Problem statement
Using the data that follows, return exactly the lines from the one that contains "[68,762,388,783] Visual Studio" through the one that contains "[141,1265,150,1276] [175,1264,259,1280] //", ends included.

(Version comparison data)
§ §
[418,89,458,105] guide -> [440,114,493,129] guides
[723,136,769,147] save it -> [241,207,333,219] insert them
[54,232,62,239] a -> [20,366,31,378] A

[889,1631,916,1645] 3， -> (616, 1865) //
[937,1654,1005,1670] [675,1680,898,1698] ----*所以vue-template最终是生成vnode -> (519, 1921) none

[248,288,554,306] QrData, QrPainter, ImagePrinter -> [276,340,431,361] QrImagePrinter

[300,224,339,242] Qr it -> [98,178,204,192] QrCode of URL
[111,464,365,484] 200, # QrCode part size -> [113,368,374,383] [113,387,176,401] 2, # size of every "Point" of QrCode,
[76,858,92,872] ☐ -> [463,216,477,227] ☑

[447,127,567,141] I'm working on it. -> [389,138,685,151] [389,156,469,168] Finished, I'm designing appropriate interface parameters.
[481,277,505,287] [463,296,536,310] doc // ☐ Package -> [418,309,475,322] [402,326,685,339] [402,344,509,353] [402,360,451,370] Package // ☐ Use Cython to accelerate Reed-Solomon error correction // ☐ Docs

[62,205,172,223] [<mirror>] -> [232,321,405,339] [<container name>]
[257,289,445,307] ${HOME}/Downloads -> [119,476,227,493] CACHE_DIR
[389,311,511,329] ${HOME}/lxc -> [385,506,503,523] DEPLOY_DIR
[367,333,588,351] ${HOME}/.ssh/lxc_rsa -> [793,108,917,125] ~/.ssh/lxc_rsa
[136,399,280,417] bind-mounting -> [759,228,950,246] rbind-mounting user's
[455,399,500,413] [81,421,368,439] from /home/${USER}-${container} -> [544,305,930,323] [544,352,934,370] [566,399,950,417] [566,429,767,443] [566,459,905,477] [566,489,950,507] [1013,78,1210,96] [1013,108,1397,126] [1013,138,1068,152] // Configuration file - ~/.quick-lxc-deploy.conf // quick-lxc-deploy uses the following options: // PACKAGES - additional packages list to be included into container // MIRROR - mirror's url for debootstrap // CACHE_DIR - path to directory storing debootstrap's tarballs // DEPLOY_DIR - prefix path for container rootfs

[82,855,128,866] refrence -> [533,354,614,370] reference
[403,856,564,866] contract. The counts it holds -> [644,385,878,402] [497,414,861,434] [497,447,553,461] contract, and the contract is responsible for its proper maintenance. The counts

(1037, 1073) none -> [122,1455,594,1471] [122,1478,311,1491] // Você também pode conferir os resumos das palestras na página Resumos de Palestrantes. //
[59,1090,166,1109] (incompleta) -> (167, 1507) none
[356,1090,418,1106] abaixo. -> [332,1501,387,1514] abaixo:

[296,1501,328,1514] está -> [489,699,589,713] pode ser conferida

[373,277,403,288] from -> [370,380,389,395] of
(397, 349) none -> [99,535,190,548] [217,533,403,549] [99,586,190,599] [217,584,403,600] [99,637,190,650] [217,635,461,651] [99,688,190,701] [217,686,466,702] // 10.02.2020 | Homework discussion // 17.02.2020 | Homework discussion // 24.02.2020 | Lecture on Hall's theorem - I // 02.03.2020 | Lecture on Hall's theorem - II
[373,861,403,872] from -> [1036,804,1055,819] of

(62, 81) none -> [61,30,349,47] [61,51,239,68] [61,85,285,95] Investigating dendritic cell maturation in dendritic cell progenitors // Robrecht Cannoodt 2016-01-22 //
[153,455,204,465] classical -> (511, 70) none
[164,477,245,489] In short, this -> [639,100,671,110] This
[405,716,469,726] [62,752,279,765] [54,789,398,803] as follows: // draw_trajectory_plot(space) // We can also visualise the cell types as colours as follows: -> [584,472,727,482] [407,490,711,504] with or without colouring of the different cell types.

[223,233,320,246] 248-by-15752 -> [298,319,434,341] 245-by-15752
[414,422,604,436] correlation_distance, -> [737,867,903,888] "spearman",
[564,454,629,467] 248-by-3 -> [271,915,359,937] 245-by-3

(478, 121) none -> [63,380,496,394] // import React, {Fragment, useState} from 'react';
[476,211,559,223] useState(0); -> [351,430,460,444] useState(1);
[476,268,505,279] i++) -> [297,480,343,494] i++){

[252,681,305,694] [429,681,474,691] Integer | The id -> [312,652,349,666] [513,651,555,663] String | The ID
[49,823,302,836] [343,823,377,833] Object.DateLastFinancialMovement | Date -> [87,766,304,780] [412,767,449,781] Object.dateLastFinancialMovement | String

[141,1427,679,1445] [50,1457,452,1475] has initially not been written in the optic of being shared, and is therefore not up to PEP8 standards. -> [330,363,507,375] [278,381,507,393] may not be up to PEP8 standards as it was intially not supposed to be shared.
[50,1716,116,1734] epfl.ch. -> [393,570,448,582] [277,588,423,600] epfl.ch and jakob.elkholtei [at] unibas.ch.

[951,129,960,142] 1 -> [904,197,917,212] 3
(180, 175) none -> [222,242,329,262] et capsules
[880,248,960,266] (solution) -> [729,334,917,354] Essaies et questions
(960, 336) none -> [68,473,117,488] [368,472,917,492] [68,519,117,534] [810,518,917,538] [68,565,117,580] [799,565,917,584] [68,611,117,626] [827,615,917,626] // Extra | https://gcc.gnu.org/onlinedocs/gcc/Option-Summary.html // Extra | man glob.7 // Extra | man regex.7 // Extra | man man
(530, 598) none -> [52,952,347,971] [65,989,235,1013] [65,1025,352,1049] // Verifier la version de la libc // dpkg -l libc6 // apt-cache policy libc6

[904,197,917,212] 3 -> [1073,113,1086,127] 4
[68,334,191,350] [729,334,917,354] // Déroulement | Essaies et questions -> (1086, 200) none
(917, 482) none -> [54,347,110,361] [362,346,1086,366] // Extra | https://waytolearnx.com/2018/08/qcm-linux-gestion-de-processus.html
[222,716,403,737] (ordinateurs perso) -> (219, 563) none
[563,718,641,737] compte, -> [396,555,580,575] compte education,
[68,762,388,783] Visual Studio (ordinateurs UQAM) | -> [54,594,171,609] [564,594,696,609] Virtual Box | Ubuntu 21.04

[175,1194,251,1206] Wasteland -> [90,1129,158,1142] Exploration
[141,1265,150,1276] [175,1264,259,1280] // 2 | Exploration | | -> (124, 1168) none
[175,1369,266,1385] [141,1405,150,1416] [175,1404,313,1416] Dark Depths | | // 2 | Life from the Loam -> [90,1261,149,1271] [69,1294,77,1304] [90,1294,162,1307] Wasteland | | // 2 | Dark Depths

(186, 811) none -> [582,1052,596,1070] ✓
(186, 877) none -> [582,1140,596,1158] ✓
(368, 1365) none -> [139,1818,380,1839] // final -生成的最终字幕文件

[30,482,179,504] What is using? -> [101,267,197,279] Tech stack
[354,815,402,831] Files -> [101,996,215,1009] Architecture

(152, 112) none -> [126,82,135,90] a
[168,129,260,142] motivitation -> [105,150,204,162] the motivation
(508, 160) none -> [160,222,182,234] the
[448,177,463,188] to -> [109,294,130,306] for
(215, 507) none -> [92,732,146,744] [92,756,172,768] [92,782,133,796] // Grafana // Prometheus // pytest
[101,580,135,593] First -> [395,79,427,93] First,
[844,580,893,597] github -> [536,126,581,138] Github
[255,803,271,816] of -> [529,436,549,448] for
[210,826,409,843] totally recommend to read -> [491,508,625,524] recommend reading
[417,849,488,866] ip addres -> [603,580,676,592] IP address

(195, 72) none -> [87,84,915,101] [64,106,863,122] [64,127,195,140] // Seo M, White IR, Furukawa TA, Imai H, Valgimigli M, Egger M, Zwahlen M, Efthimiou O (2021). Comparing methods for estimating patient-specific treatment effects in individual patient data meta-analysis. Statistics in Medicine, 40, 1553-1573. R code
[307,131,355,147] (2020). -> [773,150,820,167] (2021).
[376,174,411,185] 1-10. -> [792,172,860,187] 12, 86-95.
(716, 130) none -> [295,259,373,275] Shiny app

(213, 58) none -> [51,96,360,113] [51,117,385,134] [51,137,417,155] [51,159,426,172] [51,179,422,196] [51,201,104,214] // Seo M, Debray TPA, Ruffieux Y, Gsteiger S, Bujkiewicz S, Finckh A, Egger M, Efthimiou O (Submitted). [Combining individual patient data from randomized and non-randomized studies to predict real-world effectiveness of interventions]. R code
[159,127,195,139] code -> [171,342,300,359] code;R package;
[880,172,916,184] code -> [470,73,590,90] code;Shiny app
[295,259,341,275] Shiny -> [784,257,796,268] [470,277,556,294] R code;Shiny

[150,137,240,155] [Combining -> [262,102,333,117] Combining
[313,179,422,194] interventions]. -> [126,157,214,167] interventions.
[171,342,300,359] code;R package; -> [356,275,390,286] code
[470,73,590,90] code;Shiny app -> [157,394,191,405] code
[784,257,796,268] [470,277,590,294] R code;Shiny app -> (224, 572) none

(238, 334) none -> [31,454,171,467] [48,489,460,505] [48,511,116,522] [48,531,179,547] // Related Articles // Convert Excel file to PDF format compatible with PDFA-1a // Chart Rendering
§ §
Result of this task
[68,762,388,783] Visual Studio (ordinateurs UQAM) | -> [54,594,171,609] [564,594,696,609] Virtual Box | Ubuntu 21.04

[175,1194,251,1206] Wasteland -> [90,1129,158,1142] Exploration
[141,1265,150,1276] [175,1264,259,1280] // 2 | Exploration | | -> (124, 1168) none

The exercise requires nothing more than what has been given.